Puedes ayudarte de tu cuerpo. Por ejemplo, si la ansiedad o el miedo te provocan tensiones en alguna zona determinada de tu cuerpo, el hecho de pararte a respirar y hacer un chequeo corporal te ayudará. Cierra los ojos, respira, busca tensiones o sensaciones en tu cuerpo e identifica a qué es debido esa tensión o sensación. ¿Qué emoción te suele causar esos síntomas?. Si puedes identificar cuál es esa emoción, ya tienes lo más importante hecho. Tu cuerpo te está hablando y tú le estás escuchando.
Acéptalas. No juzgarlas como buenas o malas ni luchar contra ellas. Eso sólo servirá para estancarte más tiempo y bloquear tu resiliencia . Acepta que en este momento, sientes esta emoción. No quiere decir que te resignes, ni mucho menos, a un estado de ánimo, sino que ahora mismo no niegues que eso está ocurriendo de esa manera.
Escúchalas. Las emociones nos hablan, así que piensa: ¿qué información me está dando esta emoción?. ¿Hay algo a lo que tenga que prestar atención, de lo que tenga que ocuparme o, por el contrario, algo que necesite soltar, pedir ayuda, dejar de hacer, expresar…?
Exprésalas. Recuerda que todas las emociones sirven, no hay emociones buenas o malas, porque TODAS, TODAS nos ayudan a sobrevivir, también en el terreno profesional. ¿Con quien puedes compartir esa emoción? ¿Sabías que el hecho de expresar una emoción reduce significativamente la intensidad de la misma?.
Toma decisiones. ¿Qué acción necesito emprender? ¿Qué emoción te facilitará a ti o tu equipo dar comienzo con éxito una acción?
La alegría nos facilita la conexión con el presente y las personas que nos rodean. La tristeza nos lleva a la lucidez y al deseo.

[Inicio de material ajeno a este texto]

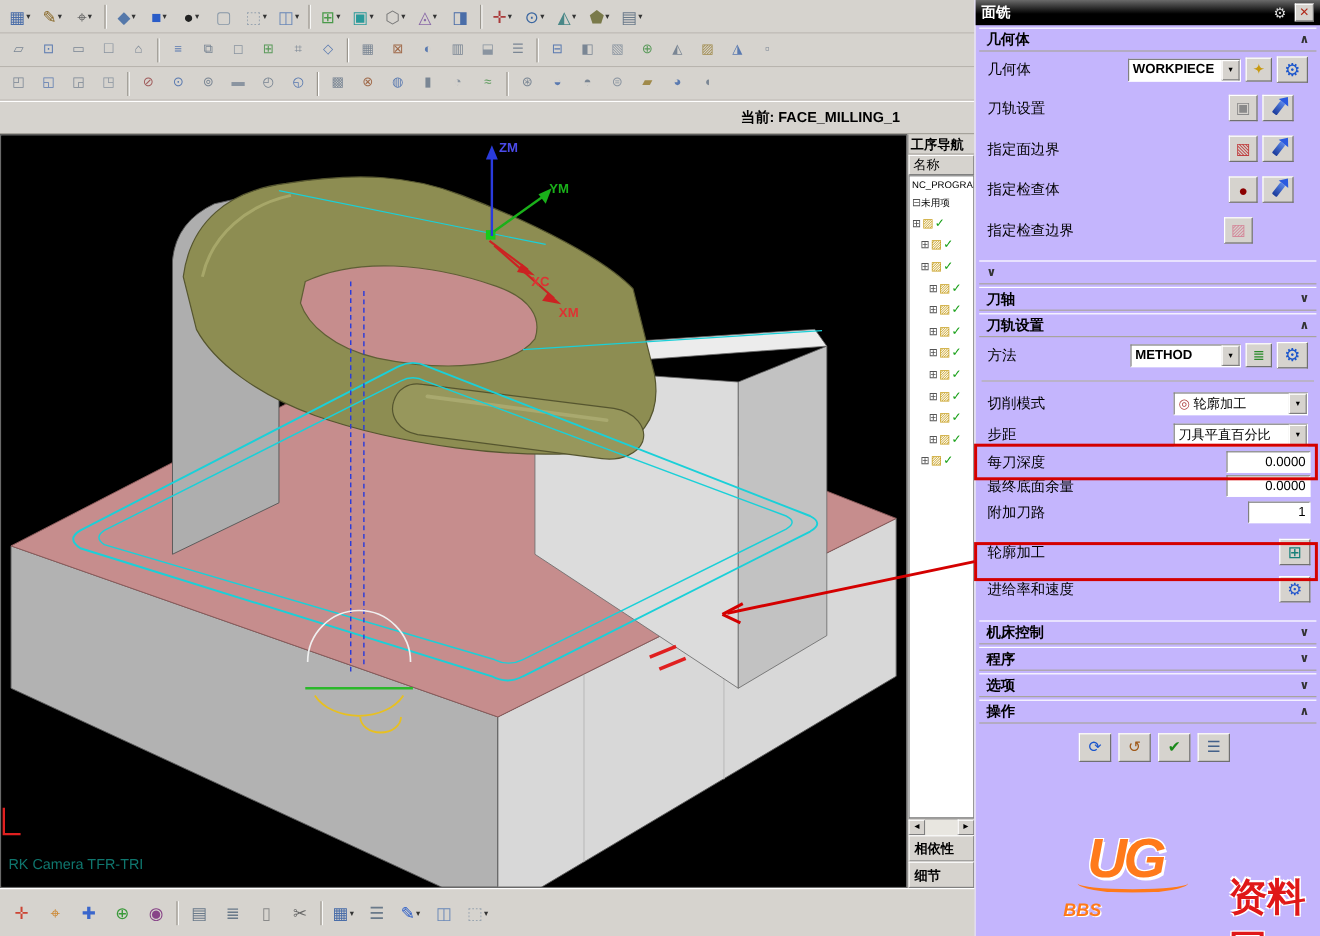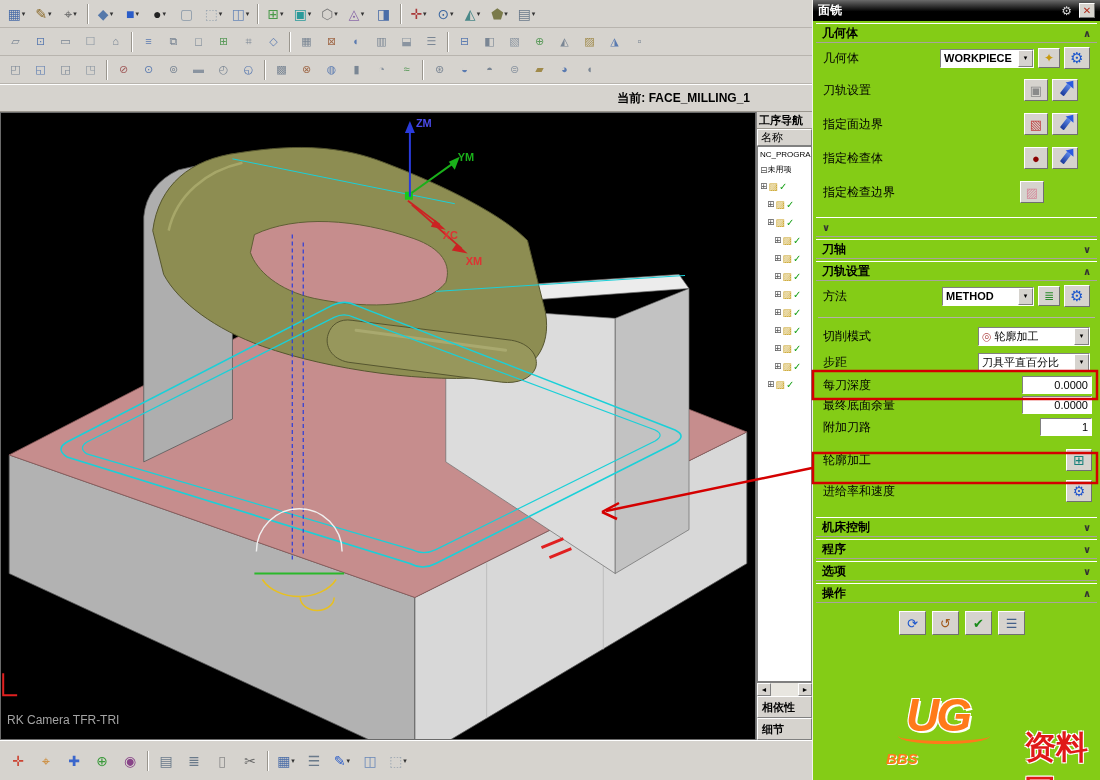--- a/index.html
+++ b/index.html
@@ -44,7 +44,7 @@
   .nav-panelbar { height:22px; border:1px solid; border-color:#fff #808080 #808080 #fff; background:#d6d3ce; font-size:11px; font-weight:bold; display:flex; align-items:center; padding-left:4px; white-space:nowrap; overflow:hidden; }
 
   
-  .dialog { position:absolute; left:812px; top:0; width:288px; height:780px; background:#84cc16; border-left:1px solid #f4f2ee; }
+  .dialog { position:absolute; left:812px; top:0; width:288px; height:780px; background:#c4b5fd; border-left:1px solid #f4f2ee; }
   .dlg-title { height:21px; background:linear-gradient(#6a6a6a,#000 55%); display:flex; align-items:center; color:#fff; font-weight:bold; padding:0 5px; }
   .dlg-title .ttl { flex:1; }
   .ttl-gear { color:#d8d8d8; font-size:12px; margin-right:7px; }

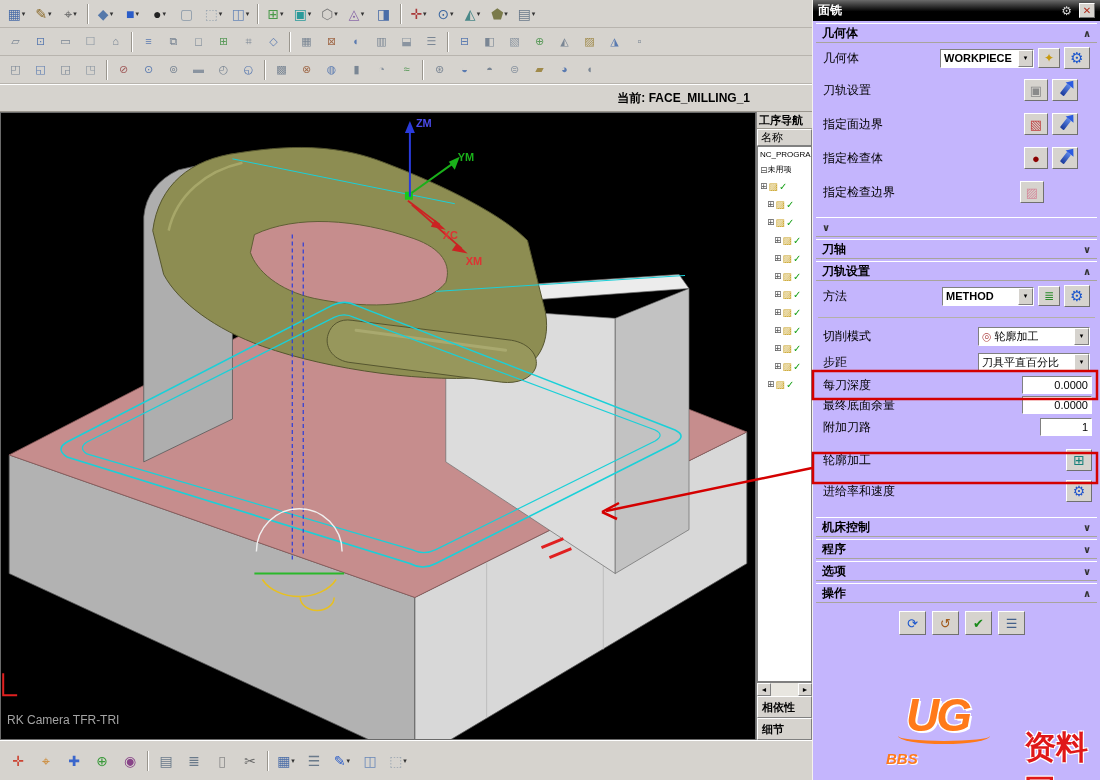--- a/index.html
+++ b/index.html
@@ -25,7 +25,7 @@
   
   .viewport { position:absolute; left:0; top:112px; width:756px; height:628px; background:#000; border:1px solid #6a6a6a; }
   .viewport svg { display:block; }
-  .cam-label { position:absolute; left:6px; bottom:12px; color:#a3a3a3; font-size:12px; }
+  .cam-label { position:absolute; left:6px; bottom:12px; color:#0f766e; font-size:12px; }
 
   
   .navigator { position:absolute; left:756px; top:112px; width:56px; height:628px; background:#d6d3ce;

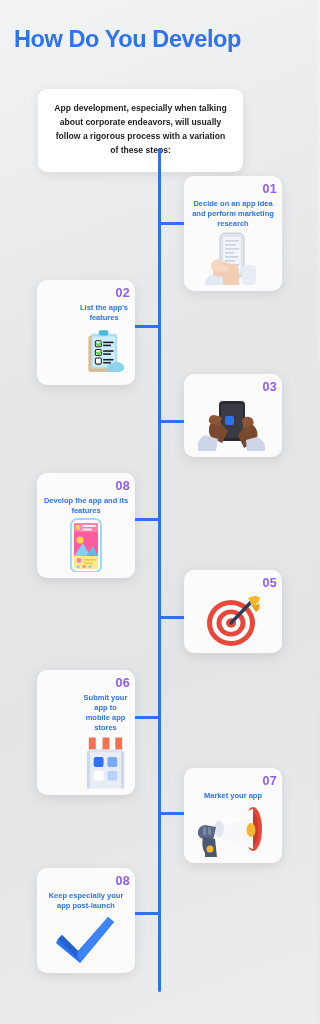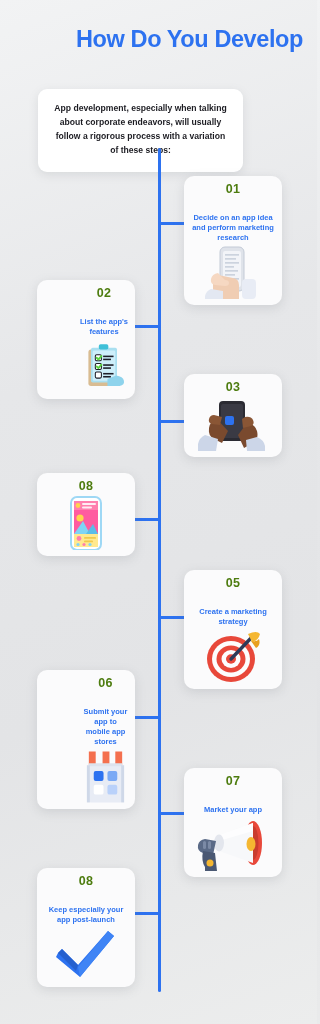--- a/index.html
+++ b/index.html
@@ -16,8 +16,7 @@
   
   #header {
     padding-top:26px;
-    text-align:right;
-    padding-left:40px;
+    text-align:left;
   }
   #title {
     color:#2d72f0;

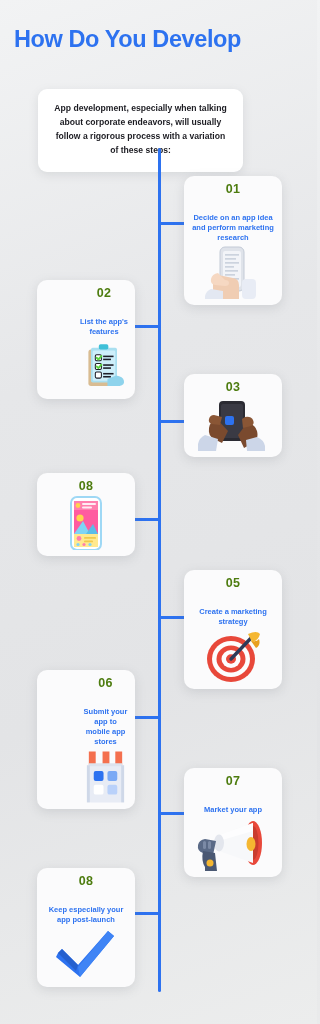--- a/index.html
+++ b/index.html
@@ -76,8 +76,8 @@
   .card.left  { left:37px; }
 
   .card-num {
-    text-align:center;
-    color:#4d7c0f;
+    text-align:right;
+    color:#8b5cf6;
     font-size:12.5px;
     font-weight:bold;
     letter-spacing:0.3px;

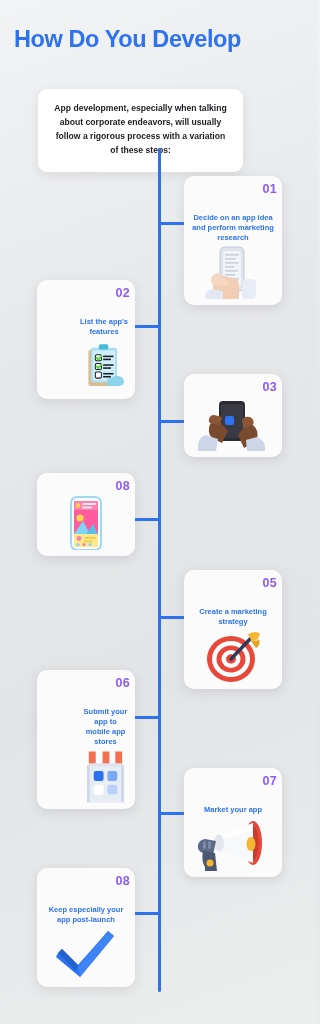--- a/index.html
+++ b/index.html
@@ -89,7 +89,7 @@
     font-size:7.5px;
     font-weight:bold;
     line-height:1.33;
-    margin-top:16px;
+    margin-top:2px;
     padding:0 1px;
   }
   .card-art {

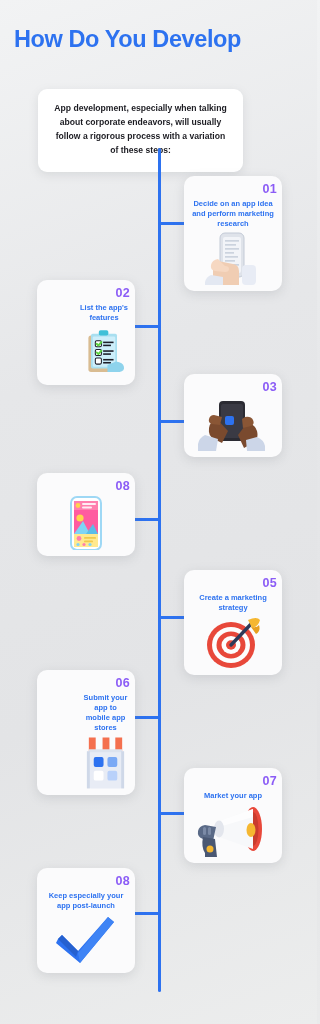--- a/index.html
+++ b/index.html
@@ -201,6 +201,7 @@
 
 <div class="card left" style="top:473px;">
   <div class="card-num">08</div>
+  <div class="card-label">Develop the app and its features</div>
   <div class="card-art">
     <svg width="44" height="54" viewBox="0 0 44 54">
       <rect x="7" y="1" width="30" height="53" rx="6" fill="#fff" stroke="#9ed8f5" stroke-width="2"></rect>

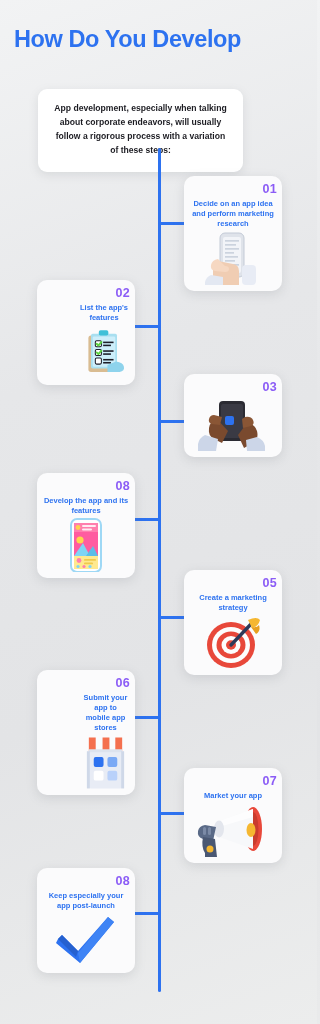--- a/index.html
+++ b/index.html
@@ -227,7 +227,6 @@
 
 <div class="card right" style="top:570px;">
   <div class="card-num">05</div>
-  <div class="card-label">Create a marketing strategy</div>
   <div class="card-art">
     <svg width="62" height="54" viewBox="0 0 62 54">
       <ellipse cx="29" cy="30" rx="24" ry="23" fill="#e8483a"></ellipse>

El miedo nos avisa de un peligro. Escúchale y camina con él, la acción hace que el miedo desaparezca. La ira nos aporta energía para pasar a la acción… Todas nos pueden ayudar si las atendemos adecuadamente.
Cada vez tenemos más información sobre cómo funciona el mundo de las emociones. Es el momento de dar un paso más y trabajar con ellas de la mano para aprovechar todo nuestro potencial, de dejar de estigmatizar algo que es parte de nuestra naturaleza humana y de escuchar toda la información que tienen para nosotros.